[THE RECORDS — start]
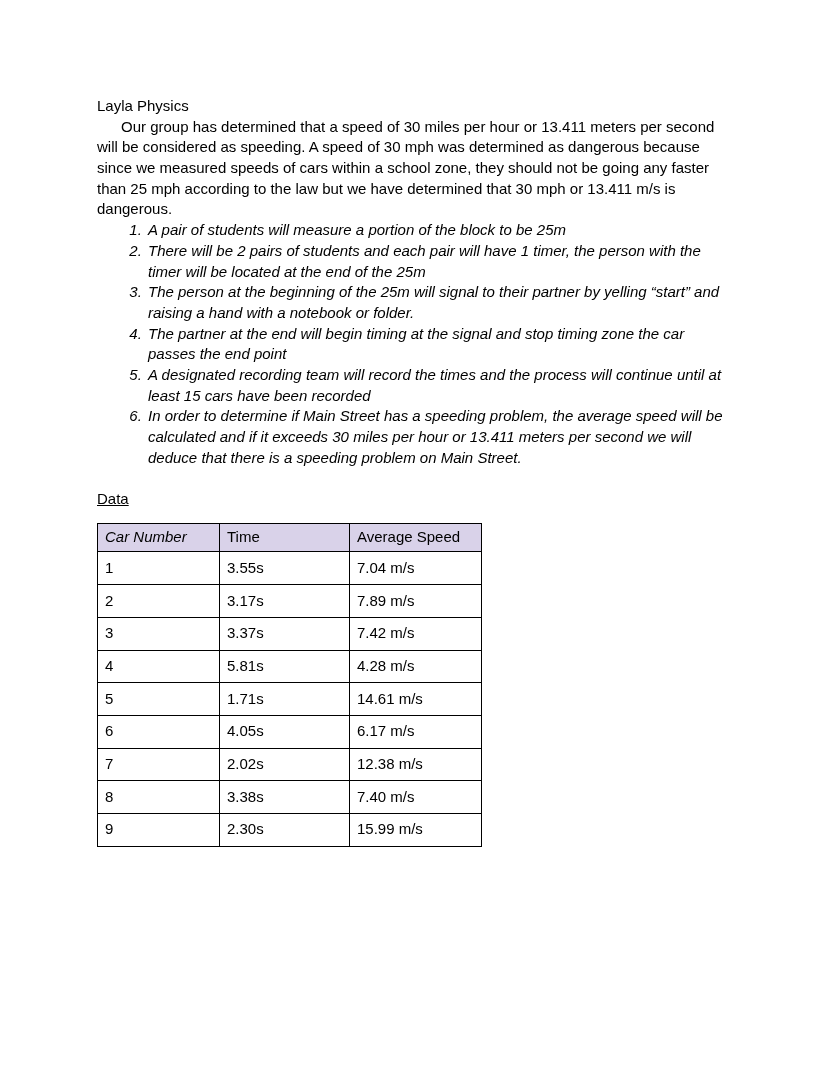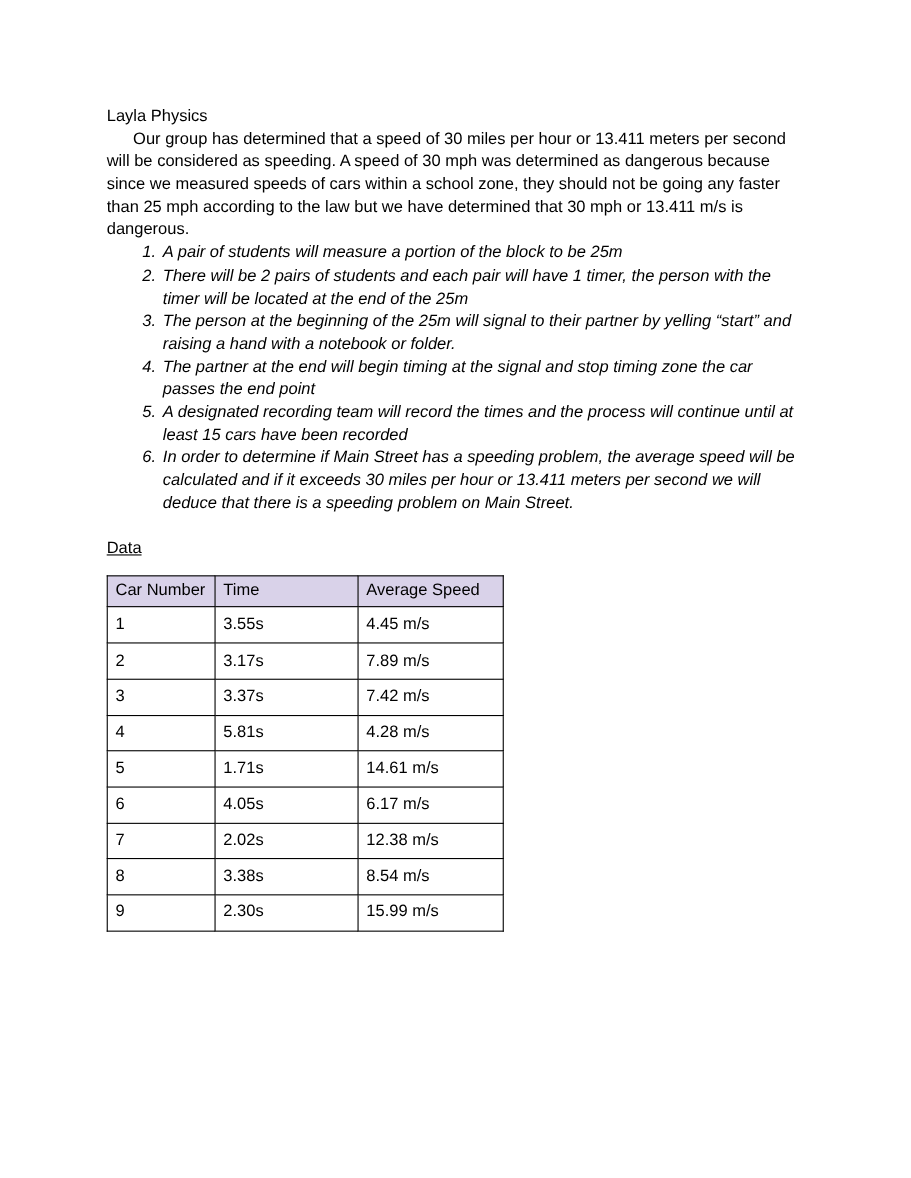--- a/index.html
+++ b/index.html
@@ -47,21 +47,21 @@
     vertical-align: top;
     font-weight: normal;
     font-size: 15px;
   }
   table.data-table th {
     padding: 3px 7px 4px 7px;
   }
   table.data-table td {
     padding: 5.5px 7px;
   }
-  .col-car   { width: 98px; }
+  .col-car   { width: 122px; font-style: italic; }
   .col-time  { width: 130px; }
   .col-speed { width: 132px; }
 </style>
 </head>
 <body>
 
 <div class="page">
 
   <p class="doc-line">Layla Physics</p>
 
@@ -83,21 +83,21 @@
       <tr style="background: rgb(217, 210, 233);">
         <th class="col-car">Car Number</th>
         <th class="col-time">Time</th>
         <th class="col-speed">Average Speed</th>
       </tr>
     </thead>
     <tbody>
       <tr>
         <td>1</td>
         <td>3.55s</td>
-        <td>4.45 m/s</td>
+        <td>7.04 m/s</td>
       </tr>
       <tr>
         <td>2</td>
         <td>3.17s</td>
         <td>7.89 m/s</td>
       </tr>
       <tr>
         <td>3</td>
         <td>3.37s</td>
         <td>7.42 m/s</td>
@@ -118,21 +118,21 @@
         <td>6.17 m/s</td>
       </tr>
       <tr>
         <td>7</td>
         <td>2.02s</td>
         <td>12.38 m/s</td>
       </tr>
       <tr>
         <td>8</td>
         <td>3.38s</td>
-        <td>8.54 m/s</td>
+        <td>7.40 m/s</td>
       </tr>
       <tr>
         <td>9</td>
         <td>2.30s</td>
         <td>15.99 m/s</td>
       </tr>
     </tbody>
   </table>
 
 </div>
[THE RECORDS — finish]
■ **PROBLEM DESCRIPTION**: Search the records for the word "data", then list every line that has it.

■ **TASK SOLUTION**:
   table.data-table th {
   table.data-table td {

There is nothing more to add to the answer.